Giovanna Nocetti (born 10 March 1945), known mononymously as Giovanna, is an Italian singer, record producer and songwriter, mainly successful in the 1970s.

Life and career 
Born in Viareggio, Giovanna started playing the guitar during her high school years, and after a year at the university she eventually decided to abandon her studies and to move to Milan to pursue a music career. In 1967, she signed a contract with the label , and the same year she recorded her first single, "Ricordi notturni", composed by her own.

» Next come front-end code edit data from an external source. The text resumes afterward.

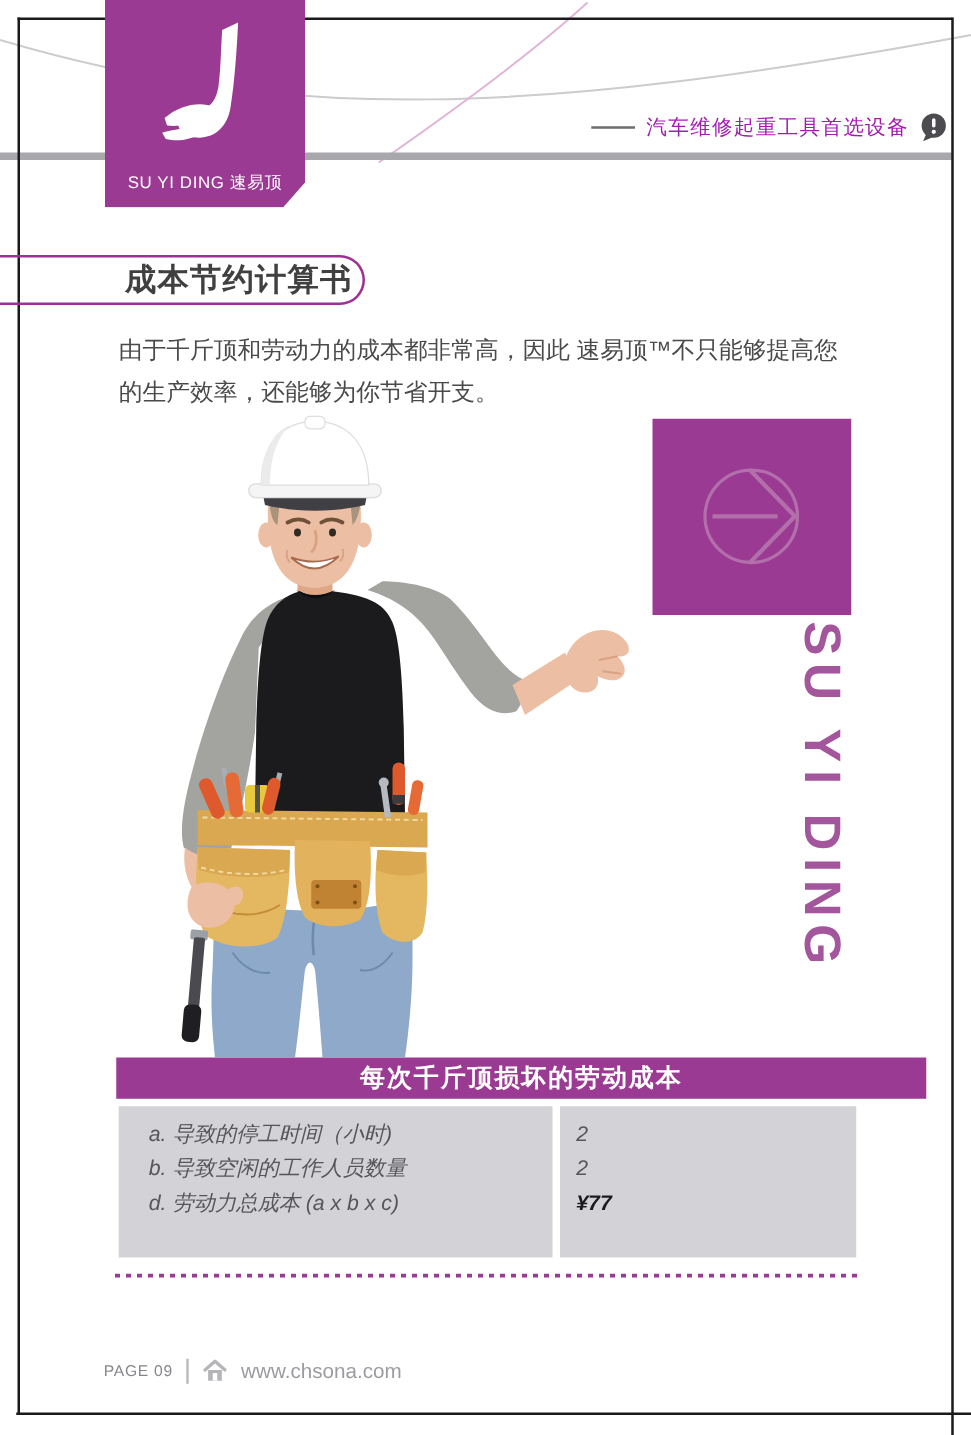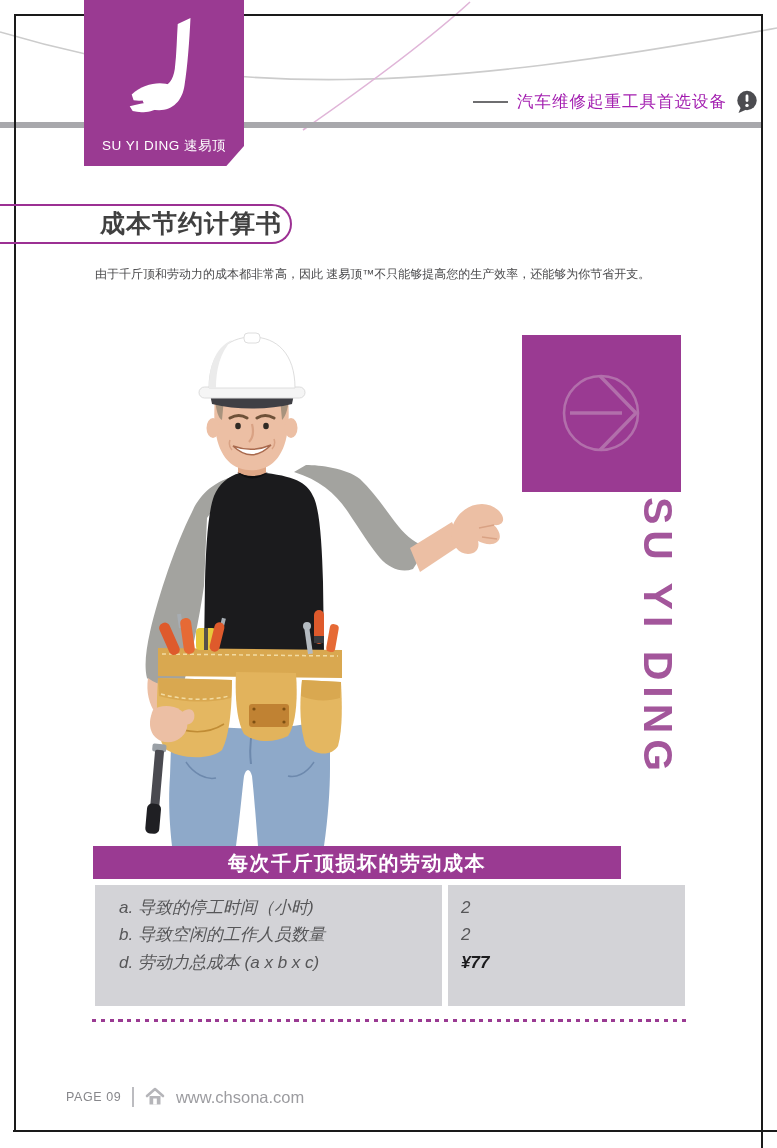"由于千斤顶和劳动力的成本都非常高，因此" #intro { font-size: 12px -> 19px }
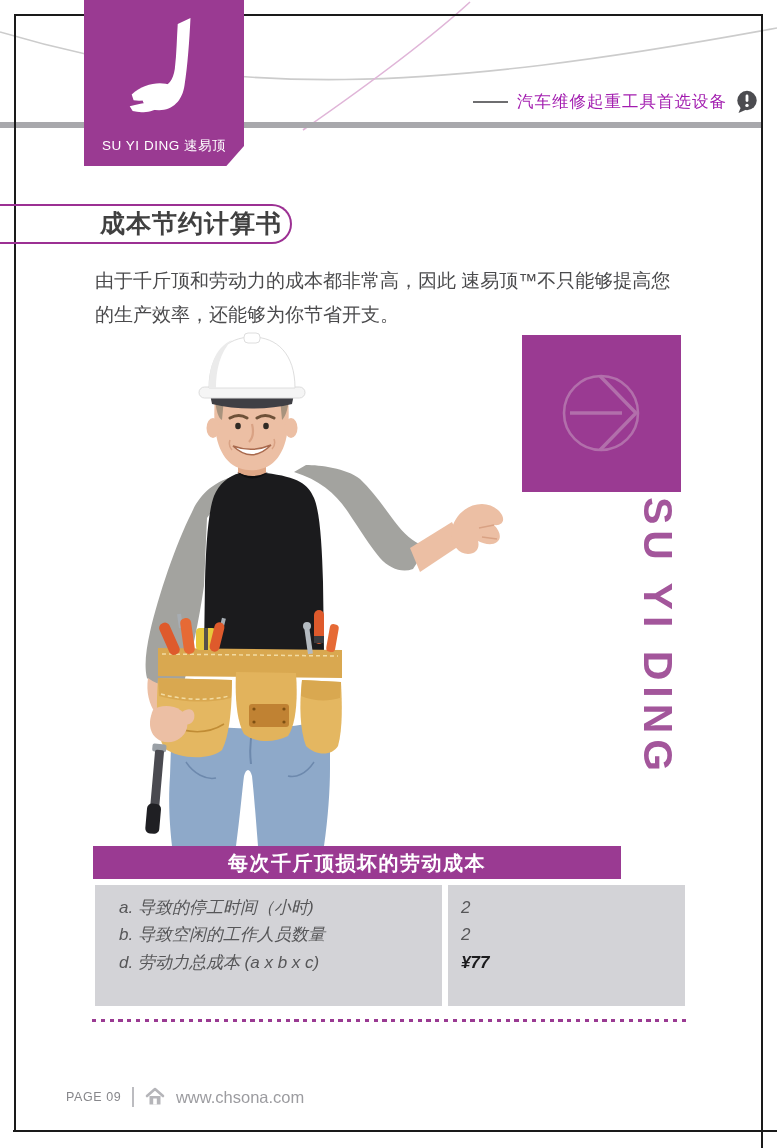"每次千斤顶损坏的劳动成本" #banner { width: 528px -> 648px }
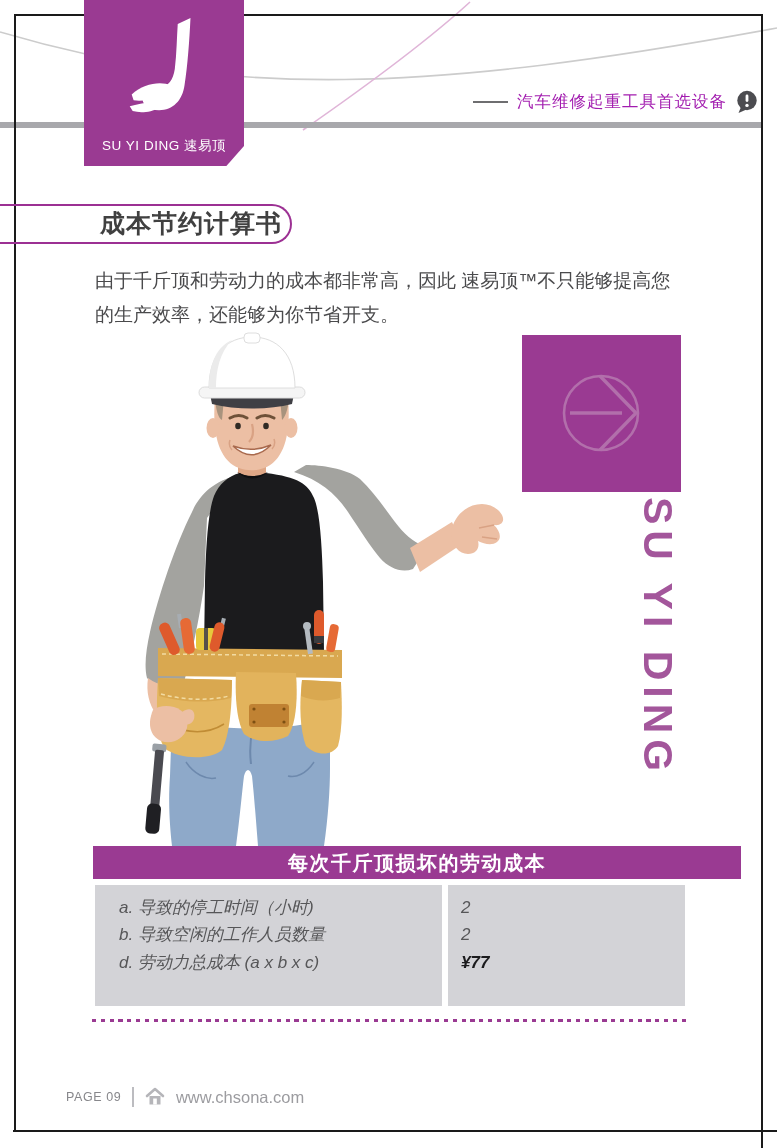"PAGE 09" #footer { left: 66px -> 83px }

Giovanna became first known in 1970, thanks to her participation to the RAI musical show Settevoci, and the same year she got her first hit, "Io non volevo dimenticare". In 1971 she released her first album, Una corsa pazza. In the late 1970s she passed to the label Ri-Fi, getting her major hit with the song "Il mio ex", written by Paolo Limiti and Roberto Carlos.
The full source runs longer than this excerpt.